The lesson I learned with data and how it is interpreted into useful information is to understand the whole lifecycle of how the data was collected, how it was transformed, and ultimately, what the data is going to be used for and why. Can one be overly cautious and sceptical of information portrayed by professional looking graphs and plots written in official looking journals by authors with a string of academic and professional titles? Perhaps.
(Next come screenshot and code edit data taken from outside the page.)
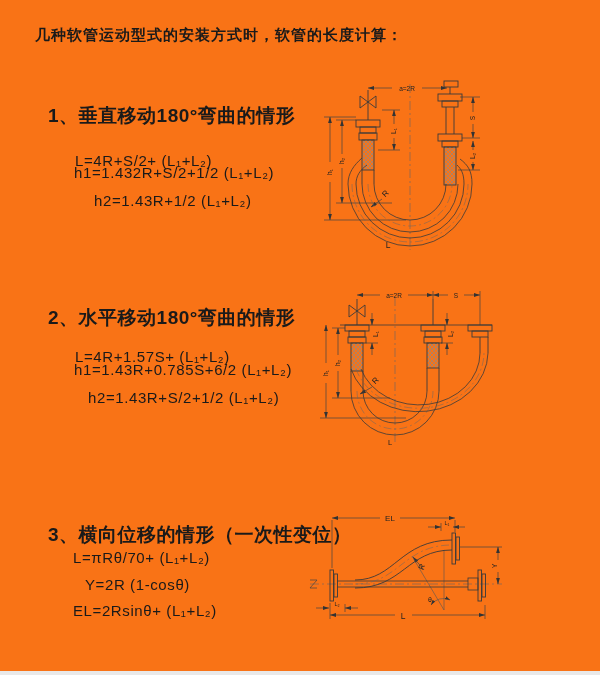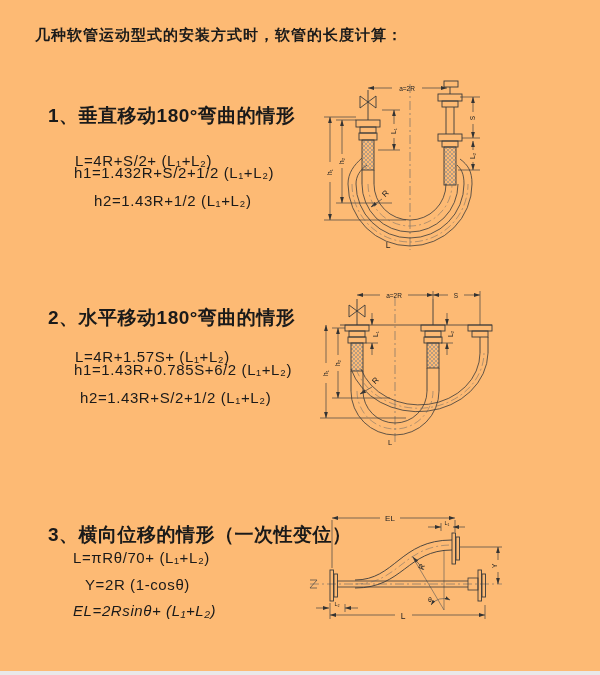--- a/index.html
+++ b/index.html
@@ -1,16 +1,16 @@
 <!DOCTYPE html>
 <html><head>
 <meta charset="utf-8">
 <style>
   html,body{margin:0;padding:0;background:#fff;}
-  .page{position:relative;width:600px;height:675px;background:#fdba74;overflow:hidden;
+  .page{position:relative;width:600px;height:675px;background:#f97316;overflow:hidden;
         font-family:"Liberation Sans",sans-serif;color:#1a1a1a;}
   .title{position:absolute;left:35px;top:26px;font-size:15px;font-weight:bold;letter-spacing:1px;}
   .sec-heading{position:absolute;font-size:19px;font-weight:bold;letter-spacing:0.5px;}
   .formula{position:absolute;font-size:15px;font-weight:400;letter-spacing:0.6px;}
   .diagram{position:absolute;}
   .bottom-edge{position:absolute;left:0;bottom:0;width:600px;height:4px;background:#e9e9e9;}
   svg text{font-family:"Liberation Sans",sans-serif;fill:#222;}
 </style>
 </head>
 <body>
@@ -20,26 +20,26 @@
   <div class="title">几种软管运动型式的安装方式时，软管的长度计算：</div>
 
   <div class="sec-heading" style="left:48px;top:103px;">1、垂直移动180°弯曲的情形</div>
   <div class="formula" style="left:75px;top:152px;">L=4R+S/2+ (L₁+L₂)</div>
   <div class="formula" style="left:74px;top:164px;">h1=1.432R+S/2+1/2 (L₁+L₂)</div>
   <div class="formula" style="left:60px;top:192px;margin-left:34px;">h2=1.43R+1/2 (L₁+L₂)</div>
 
   <div class="sec-heading" style="left:48px;top:305px;">2、水平移动180°弯曲的情形</div>
   <div class="formula" style="left:75px;top:348px;">L=4R+1.57S+ (L₁+L₂)</div>
   <div class="formula" style="left:74px;top:361px;">h1=1.43R+0.785S+6/2 (L₁+L₂)</div>
-  <div class="formula" style="left:80px;top:389px;">h2=1.43R+S/2+1/2 (L₁+L₂)</div>
+  <div class="formula" style="left:88px;top:389px;">h2=1.43R+S/2+1/2 (L₁+L₂)</div>
 
   <div class="sec-heading" style="left:48px;top:522px;">3、横向位移的情形（一次性变位）</div>
   <div class="formula" style="left:73px;top:549px;">L=πRθ/70+ (L₁+L₂)</div>
   <div class="formula" style="left:85px;top:576px;">Y=2R (1-cosθ)</div>
-  <div class="formula" style="left:73px;top:602px;font-style:italic;">EL=2Rsinθ+ (L₁+L₂)</div>
+  <div class="formula" style="left:73px;top:602px;">EL=2Rsinθ+ (L₁+L₂)</div>
 
   <svg class="diagram" style="left:310px;top:72px;" width="200" height="186" viewBox="0 0 200 186">
     <defs>
       <marker id="ar1" viewBox="0 0 10 6" refX="9.5" refY="3" markerWidth="9" markerHeight="5.4" orient="auto-start-reverse">
         <path d="M0,0 L10,3 L0,6 z" fill="#333"></path>
       </marker>
       <pattern id="bp1" width="4" height="4" patternUnits="userSpaceOnUse">
         <path d="M0,0 l4,4 M4,0 l-4,4" stroke="#8a8a8a" stroke-width="0.6"></path>
       </pattern>
     </defs>

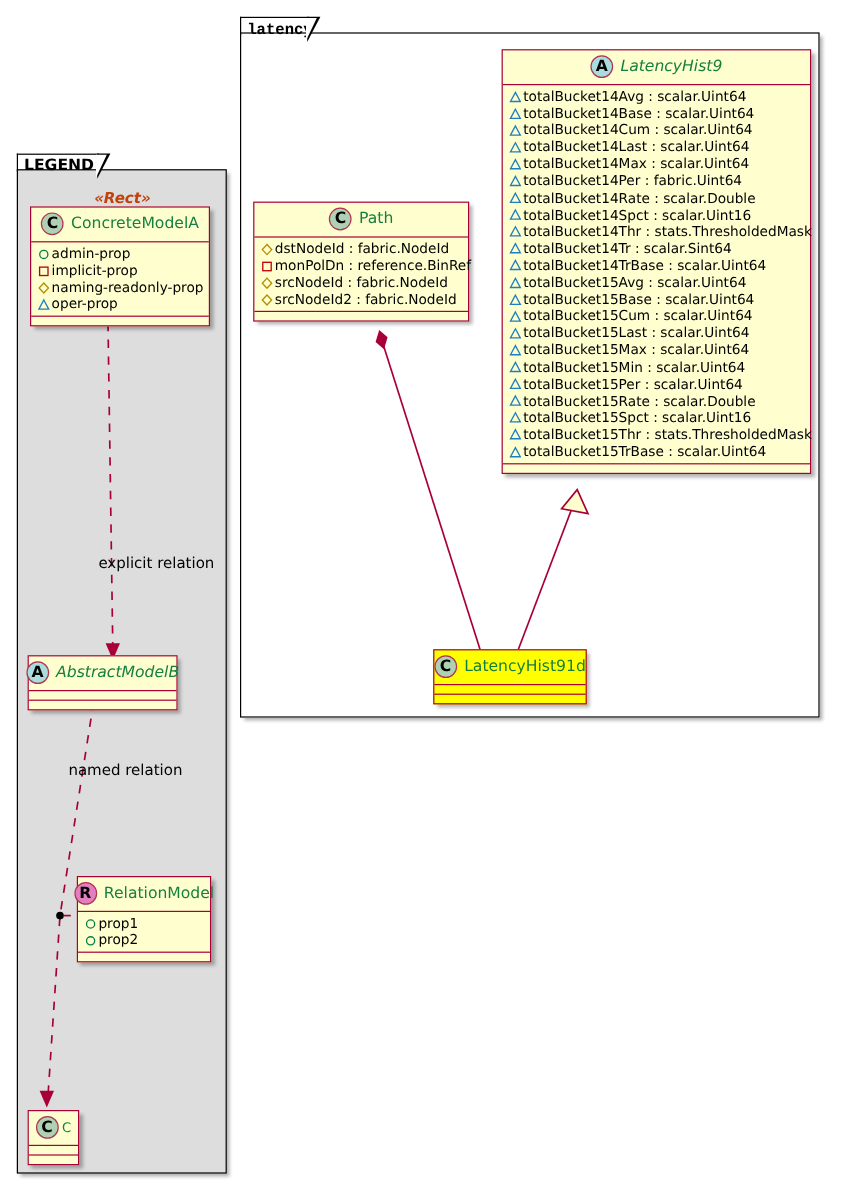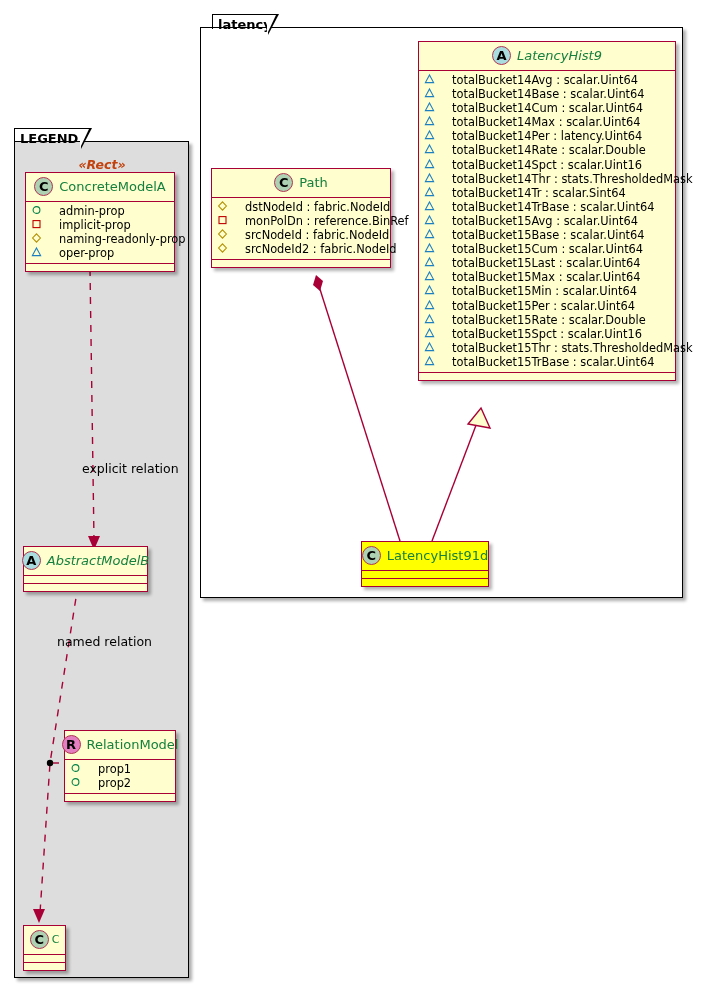--- a/index.html
+++ b/index.html
@@ -85,22 +85,22 @@
   }
   .cls-name.italic { font-style: italic; }
   .cls-attrs {
     padding: 2px 5px 3px 5px;
     border-bottom: 1.3px solid #a80036;
   }
   .cls-attrs.empty { padding: 0; height: 7px; }
   .cls-methods { height: 7px; }
   .attr {
     display: flex;
-    align-items: flex-start;
-    gap: 17px;
+    align-items: center;
+    gap: 1px;
     font-size: 11.4px;
     color: #000000;
     line-height: 14.1px;
     white-space: nowrap;
   }
 
   
   .badge {
     width: 19px; height: 19px;
     border-radius: 50%;
@@ -150,21 +150,21 @@
     width: 701px; height: 992px;
     pointer-events: none;
   }
 </style>
 </head>
 <body>
 
 <div class="canvas">
 
   <div class="package" style="left:200px; top:27px; width:483px; height:571px;"></div>
-  <div class="package-tab" style="left:212px; top:14px; width:57px; height:15px;">
+  <div class="package-tab" style="left:200px; top:14px; width:57px; height:15px;font-family:Liberation Mono, monospace;">
     <span>latency</span>
     <span class="fold"></span>
     <span class="fold-inner"></span>
   </div>
 
   <div class="package legend-body" style="left:14px; top:141px; width:175px; height:837px;"></div>
   <div class="package-tab" style="left:14px; top:128px; width:68px; height:15px;">
     <span>LEGEND</span>
     <span class="fold"></span>
     <span class="fold-inner"></span>
@@ -291,27 +291,33 @@
         <div class="attr">
           <svg class="mk" viewBox="0 0 11 11">
             <polygon points="5.5,2 9.6,9.6 1.4,9.6" fill="none" stroke="#1d7fc1" stroke-width="1.1"></polygon>
           </svg>
           <span>totalBucket14Cum : scalar.Uint64</span>
         </div>
         <div class="attr">
           <svg class="mk" viewBox="0 0 11 11">
             <polygon points="5.5,2 9.6,9.6 1.4,9.6" fill="none" stroke="#1d7fc1" stroke-width="1.1"></polygon>
           </svg>
+          <span>totalBucket14Last : scalar.Uint64</span>
+        </div>
+        <div class="attr">
+          <svg class="mk" viewBox="0 0 11 11">
+            <polygon points="5.5,2 9.6,9.6 1.4,9.6" fill="none" stroke="#1d7fc1" stroke-width="1.1"></polygon>
+          </svg>
           <span>totalBucket14Max : scalar.Uint64</span>
         </div>
         <div class="attr">
           <svg class="mk" viewBox="0 0 11 11">
             <polygon points="5.5,2 9.6,9.6 1.4,9.6" fill="none" stroke="#1d7fc1" stroke-width="1.1"></polygon>
           </svg>
-          <span>totalBucket14Per : latency.Uint64</span>
+          <span>totalBucket14Per : fabric.Uint64</span>
         </div>
         <div class="attr">
           <svg class="mk" viewBox="0 0 11 11">
             <polygon points="5.5,2 9.6,9.6 1.4,9.6" fill="none" stroke="#1d7fc1" stroke-width="1.1"></polygon>
           </svg>
           <span>totalBucket14Rate : scalar.Double</span>
         </div>
         <div class="attr">
           <svg class="mk" viewBox="0 0 11 11">
             <polygon points="5.5,2 9.6,9.6 1.4,9.6" fill="none" stroke="#1d7fc1" stroke-width="1.1"></polygon>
However, in a growing world of ‘armchair experts’ in which one can research just about anything using the Internet, it pays to make best effort in delving deeper by examining not only the presented interpreted information but to probe into entire data ecosystem of how that information came to be. One doesn’t need to have a string of academic qualifications to do this and most importantly, we don’t need to only rely on those who do have them, otherwise known as the logical fallacy of the appeal to authority. If no sources are cited and access to the underlying data is not available, it sometimes turns out that the information given to you is a complete dud and useless serving only to spin a story.